Ha fatto il giro d’Italia il video nel quale un militante No-Tav provoca un carabiniere chiamandolo “pecorella”; rimasto esemplarmente composto, il giovane militare è stato encomiato dal comandante generale dell’Arma, perché ha fatto bene il suo dovere. Applausi sono arrivati anche da politici di destra e di sinistra: che, a differenza del giovane carabiniere, non hanno fatto il proprio dovere – che era quello di parlare con i cittadini italiani che vivono in valle di Susa e da vent’anni chiedono inutilmente che qualcuno spieghi perché mai si debba fare scempio della loro valle per aprire la strada all’inutile, costosa e probabilmente mafiosa Torino-Lione. Costringere i manifestanti al contatto con le forze dell’ordine, unico interlocutore sul campo: sembra il capolavoro finale di chi il dialogo non l’ha mai voluto. Oggi ho paura della polizia, confessa il filosofo Gianni Vattimo, definendo “fascista” il governo che costringe gli agenti a militarizzare la valle di Susa. Proviamo almeno a parlarci, replica su Facebook un poliziotto come Maurizio Cudicio, anche lui a disagio per lo sconcertante evolversi di una situazione la cui evidente responsabilità è della politica, o meglio della sua eclissi totale.

I partiti non esistono più, sono sordomuti, non mediano con la popolazione e si trincerano dietro ai tecnocrati e ai diktat della Bce. Per questo sale sulle barricate un sindacato come la Fiom, invadendo il terreno lasciato vuoto dalla politica. Da quando? Da molto tempo, sostiene il solitario giornalista Paolo Barnard, che nel saggio “Il più grande crimine” elabora una tesi estrema, ultra-eretica ma purtroppo sempre più profetica: la nostra sovranità democratica è stata sostanzialmente sequestrata dal super-potere mondiale di quelli che oggi l’ex ministro Giulio Tremonti definisce “nazisti bianchi”. Sono i “padroni universali”, gli antichi eredi del latifondo mai rassegnatisi all’avanzata delle democrazie partecipative del dopoguerra e pronti, oggi – attraverso l’arma micidiale della finanza – a prendersi una rivincita storica, abolendo diritti e retrocedendo interi popoli, a cominciare da quello greco, al rango di plebi di ex-cittadini sempre più precari, di nuovi schiavi del lavoro, impauriti dal futuro e tormentati dal bisogno.
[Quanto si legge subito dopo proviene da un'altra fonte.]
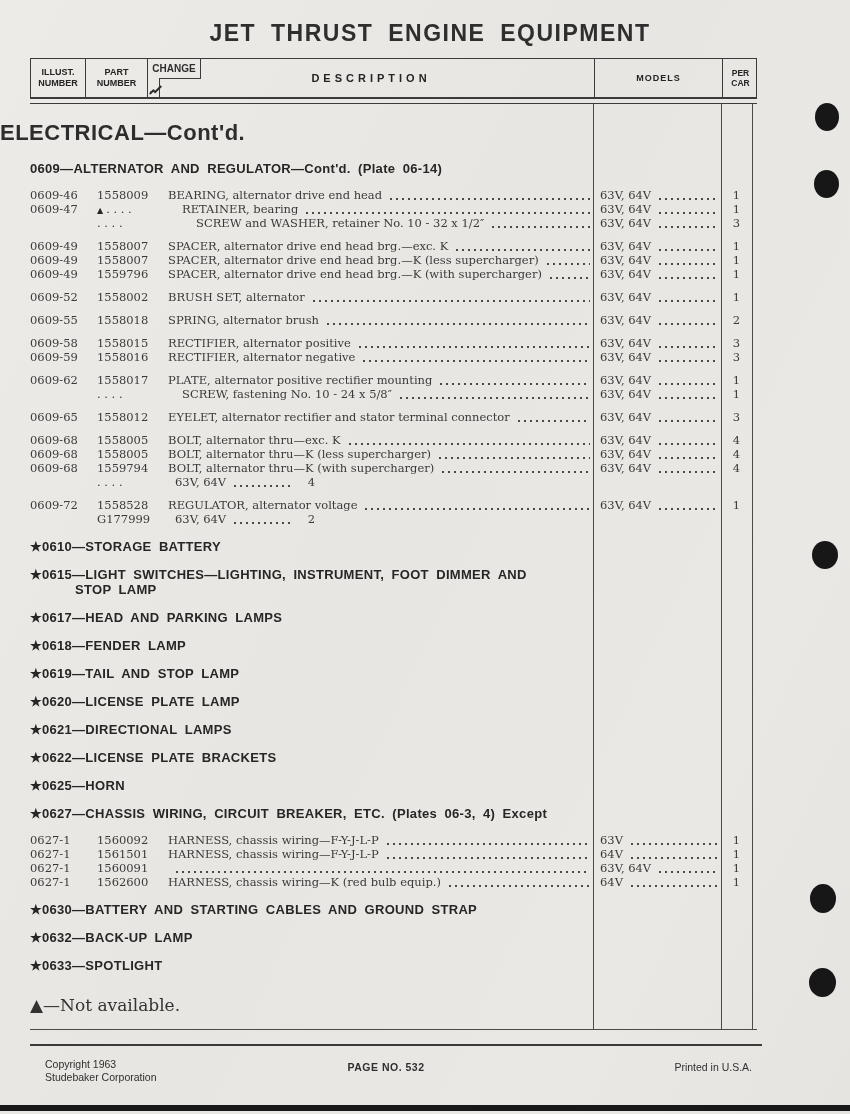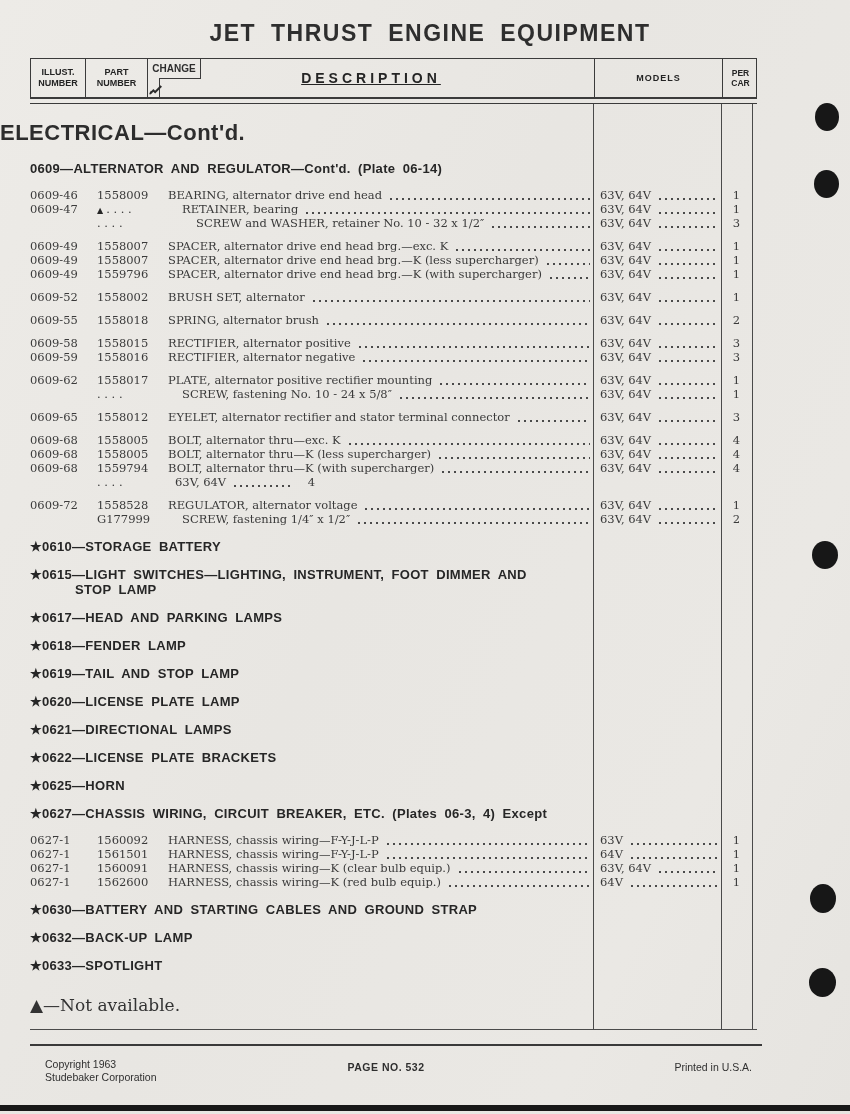"DESCRIPTION" .th-desc { font-size: 14px -> 11px; text-decoration: underline -> none }
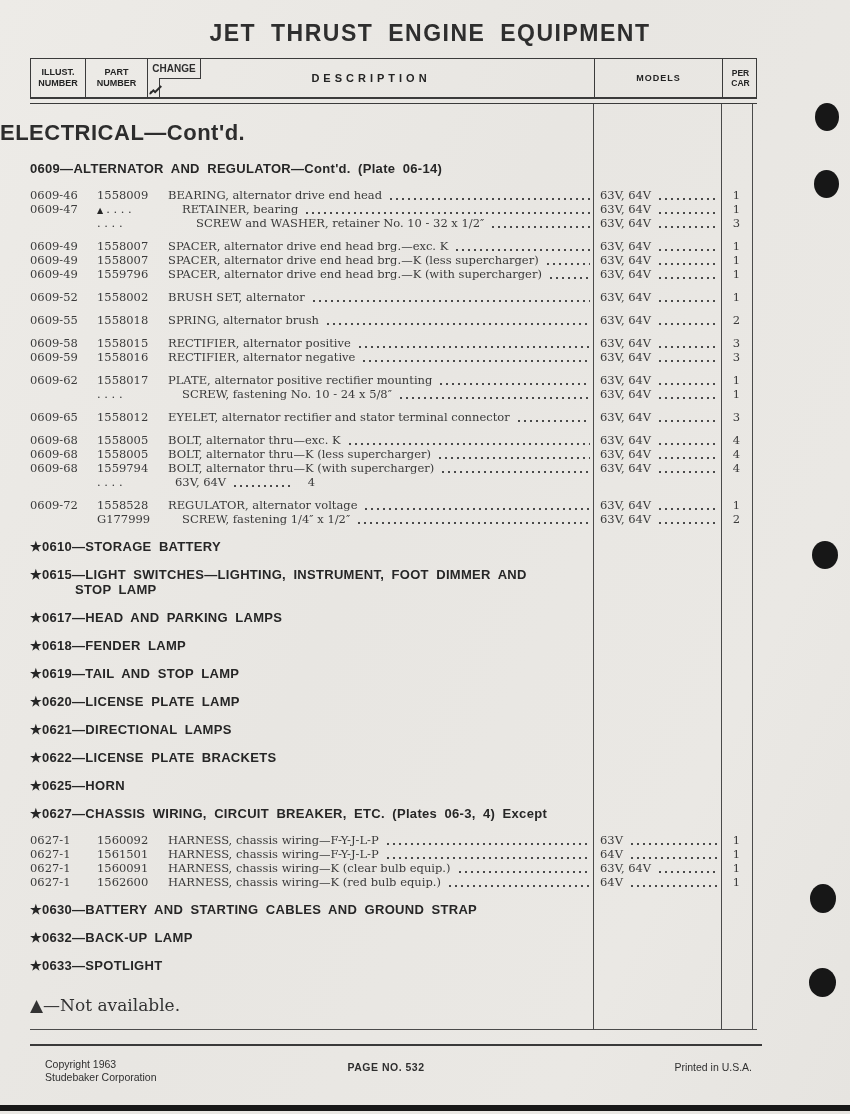"SCREW, fastening 1/4″ x 1/2″" div.c-desc { html: <div> <span>SCREW, fastening 1/4″ x 1/2″</span> <span></span> </div> -> none }
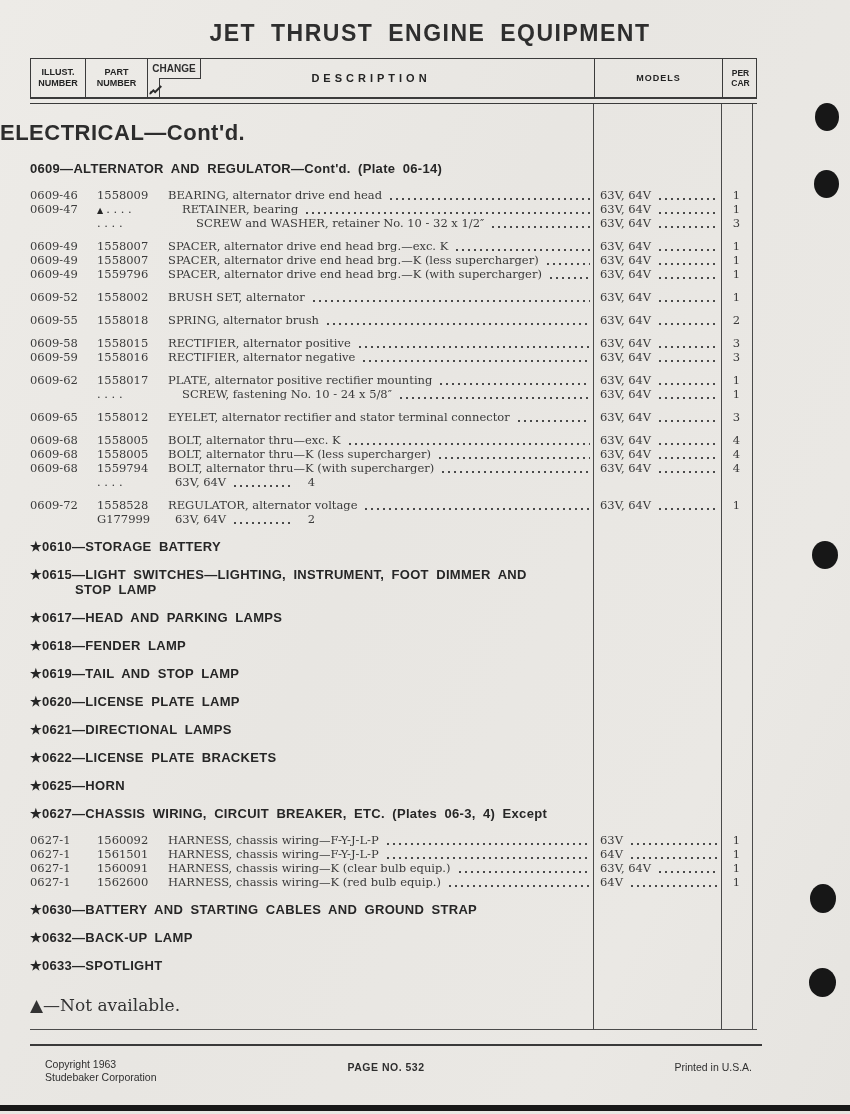"HARNESS, chassis wiring—K (clear bulb" span.desc-text { html: <span>HARNESS, chassis wiring—K (clear bulb equip.)</span> -> none }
Ci sono pietre miliari che, nel silenzio-assenso generale, hanno segnato il nostro destino: il Trattato di Maastricht, con la cessione all’Unione Europea delle sovranità nazionali senza prima la necessaria validazione democratica di un referendum, fino all’adozione dell’euro come moneta comune ma non pubblica, che gli Stati devono prendere a prestito a caro prezzo attraverso la Bce, che tutela i maggiori gruppi bancari privati. Una lunga catena di decisioni storiche, mai discusse: dal Trattato di Lisbona al recentissimo Fiscal Compact, che dal 2013 priverà gli Stati della residua autonomia finanziaria: i bilanci dovranno essere prima validati da Bruxelles e in nessun caso saranno ammessi investimenti aggiuntivi di carattere sociale. Ogni paese – in virtù dell’ideologia neoliberista dominante – non potrà più spendere per i propri cittadini più di quanto i cittadini stessi non versino allo Stato sotto forma di tasse.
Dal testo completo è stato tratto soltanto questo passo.